Sometimes shed antlers can be found in strange locations.
Spring is nearly here and so too, is one of my favorite times of year, shed hunting season. Most aspiring antler hunters head back to spots frequented by the deer during the breeding season of the rut. However, the places where bucks were found when testosterone levels were the highest are not necessarily the same places to hike in early spring.
Most shed hunters place their bets on the usual places, bedding areas, feeding areas, and the trails that connect them. Male deer do frequent these areas once the off-season starts. However, you may be leaving lots of white gold laying about to serve as a calcium source for the rodents without even realizing it. You may be driving by antlers every day on your way to work that you never knew were there.
That's because deer shed their antlers in strange locations sometimes and the only way to find them is by looking in some outside-the-box spots for deer sheds. Today we have some suggestions on more unusual places to expand your antler hunting exploits this season.
It may seem a little morbid but both mule and whitetail bucks like to go to where there is no pressure once the season is over. Some cemeteries, especially in urban areas, offer a little bit of everything that deer need. There's browse on the bushes and trees, cover for bedding in the shrubbery, and few human visitors in the late winter months. I've seen both whitetails and mule deer hanging out in cemeteries many times. If they're using it as a wintering area, odds are there may be a set of antlers or two to find there too. The great thing about cemeteries is because they are landscaped, it makes it easy to spot a row of tines from a distance. You can search them more quickly than traditional shed hunting spots. Don't discount rural cemeteries either. Sometimes, when the hunting pressure is on, bucks get creative when finding new places to hide.
These locations tend to get overlooked by many shed hunters because they do get a lot of human traffic. And not every park is going to produce sheds, but some parks can produce new antlers season after season, sometimes even in the same areas. The trick is, figuring out the right time to hit these spots. Go too early and you risk bumping the deer out. Go too late and you risk missing out due to the competition. I've had a lot of luck in the larger county parks and getting off the beaten path. I have one close to home with numerous stands of machine-planted pines that the bucks love to bed in every winter. Keep a close eye out for parks in largely urban areas with dense areas of brush away from the trails. These can be prime bedding areas and a safe space for deer that spend the majority of their time in backyards. Also, never assume the place has been picked over. In the photo above, you'll see a nice 4-point side I found hanging a foot off the ground in a bush only 20 yards from the main trail in a nature area. I didn't find this antler until late May.
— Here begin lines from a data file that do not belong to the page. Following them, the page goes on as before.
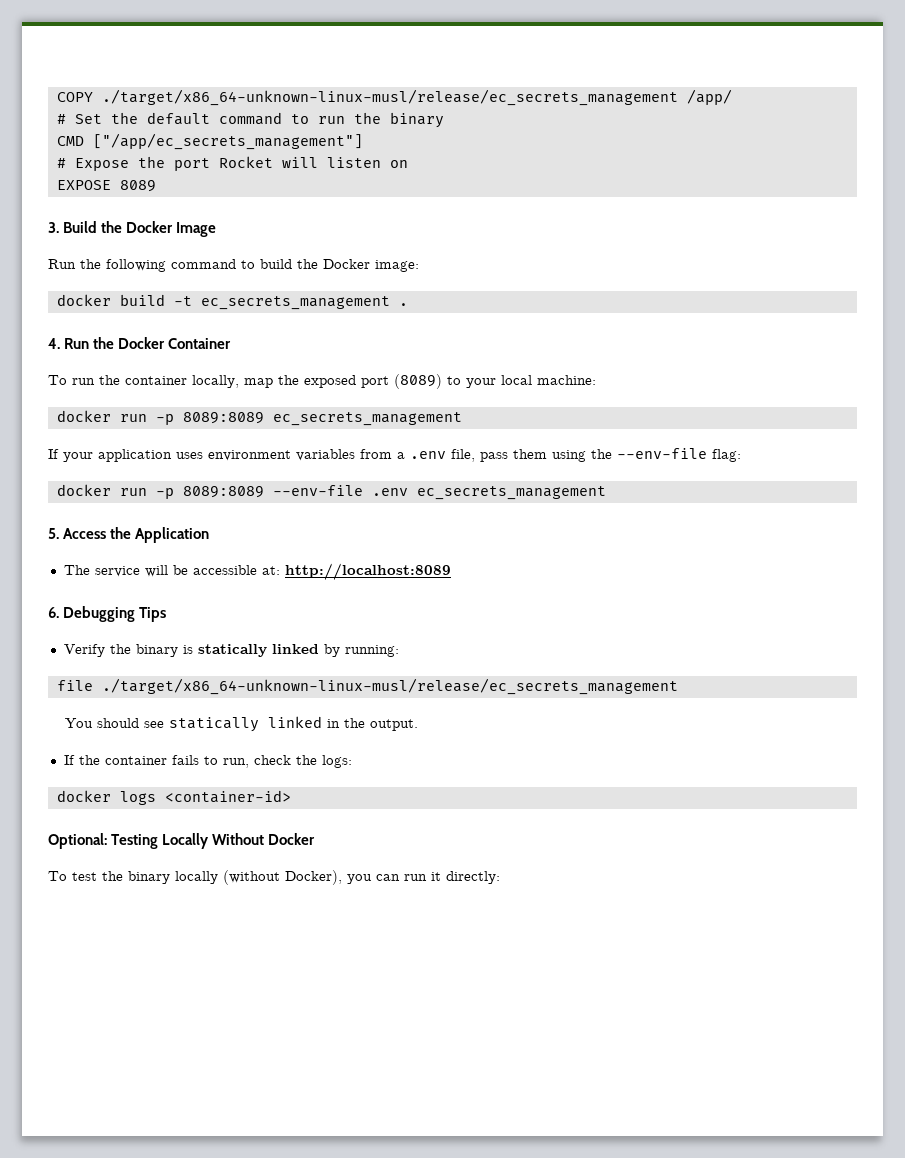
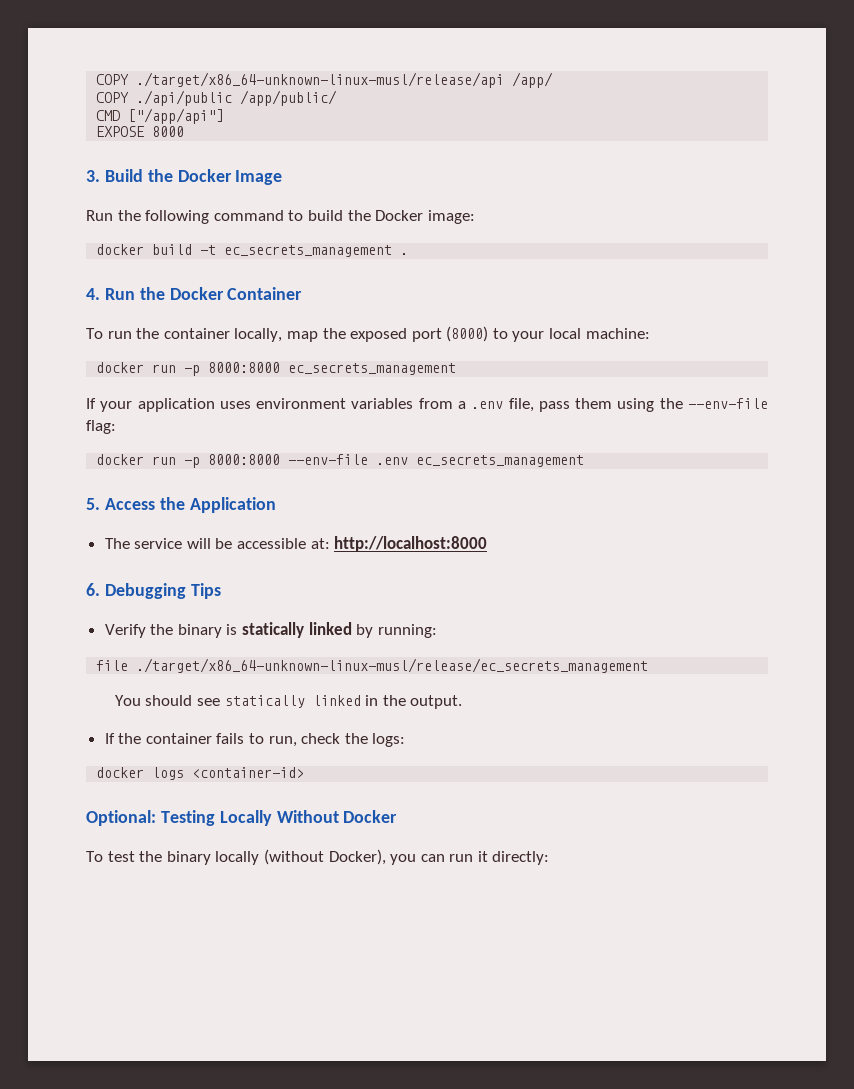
- COPY ./target/x86_64-unknown-linux-musl/release/ec_secrets_management /app/
+ COPY ./target/x86_64-unknown-linux-musl/release/api /app/
- # Set the default command to run the binary
- CMD ["/app/ec_secrets_management"]
- # Expose the port Rocket will listen on
+ COPY ./api/public /app/public/
+ CMD ["/app/api"]
- EXPOSE 8089
+ EXPOSE 8000
- To run the container locally, map the exposed port (8089) to your local machine:
+ To run the container locally, map the exposed port (8000) to your local machine:
- docker run -p 8089:8089 ec_secrets_management
+ docker run -p 8000:8000 ec_secrets_management
- docker run -p 8089:8089 --env-file .env ec_secrets_management
+ docker run -p 8000:8000 --env-file .env ec_secrets_management
- The service will be accessible at: http://localhost:8089
+ The service will be accessible at: http://localhost:8000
How no one else spotted that antler in that time is a mystery to me.
Searching a golf course for shed antlers hinges on permission of course. If you can secure it, the links can be a prime spot to look for antlers. Golf courses often have a bevy of terrain features and food sources that deer find attractive. Hillier courses can provide windbreaks for the deer during the harshest parts of the winter. Many courses also have plenty of shrubs and other plants that deer love to browse on when there's snow on the ground. Golf courses attract both male and female deer simply because there's not likely to be anyone there in the winter months. It's a place where they can go through the shedding process and conserve energy for a fresh cycle of antler growth come springtime.
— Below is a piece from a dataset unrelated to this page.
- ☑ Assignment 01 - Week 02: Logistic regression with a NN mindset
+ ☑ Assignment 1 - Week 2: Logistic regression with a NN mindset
Two-tracks and utility access roads
The latest in the year that I have ever found a shed was in early September. That find came in an extremely unexpected place. A utility access road sandwiched between a major highway and the perimeter fence of an army base. The distance between these two obstructions was only about 100 yards. The road was mostly meant for maintenance of the highway-side billboards. Because it received so little traffic, it was a bit overgrown with dense cover on all sides and a total deer sanctuary. The deer used the road for easy travel and the antler was laying right in the middle of the two-track. If you can find a seldom-used road or path that also provides access to food and a place to bed, you may have a hidden hotspot on your hands. I suspect the road I found serves as a white-tailed deer sanctuary during hunting seasons.
Wooded Areas around businesses
We know that most hunters don't want to spend a lot of time hanging around in urban sprawl. However, areas littered with Wal-Marts, Home Depots, and other big box stores can hold deer in the wooded lots and areas behind them. These spots effectively allow bucks to hide in plain sight. They can safely spend their summers growing antlers and chasing does during the rut in a place that hunters cannot touch them. Last year, I explored a small woodlot behind a movie theater that had a bike trail running adjacent. To my shock, I found the 62-inch, 4-point side shown above. This antler was less than 50 yards from a road and only 20 yards from a paved bike path. The shed had a nine-inch G2 and mass measurements of nearly six inches. Big bucks don't grow to massive sizes without being smart and one of the best places to hide from humans is closest to them. Take a peek at the surrounding areas the next time you're at Wal-Mart. You might be surprised at the deer sign you find. Likewise, look for those urban bike or hiking trails that run past the backyards of homes. Bucks will often use the trail as a travel corridor at night and will stop to browse in people's yards and on their trees.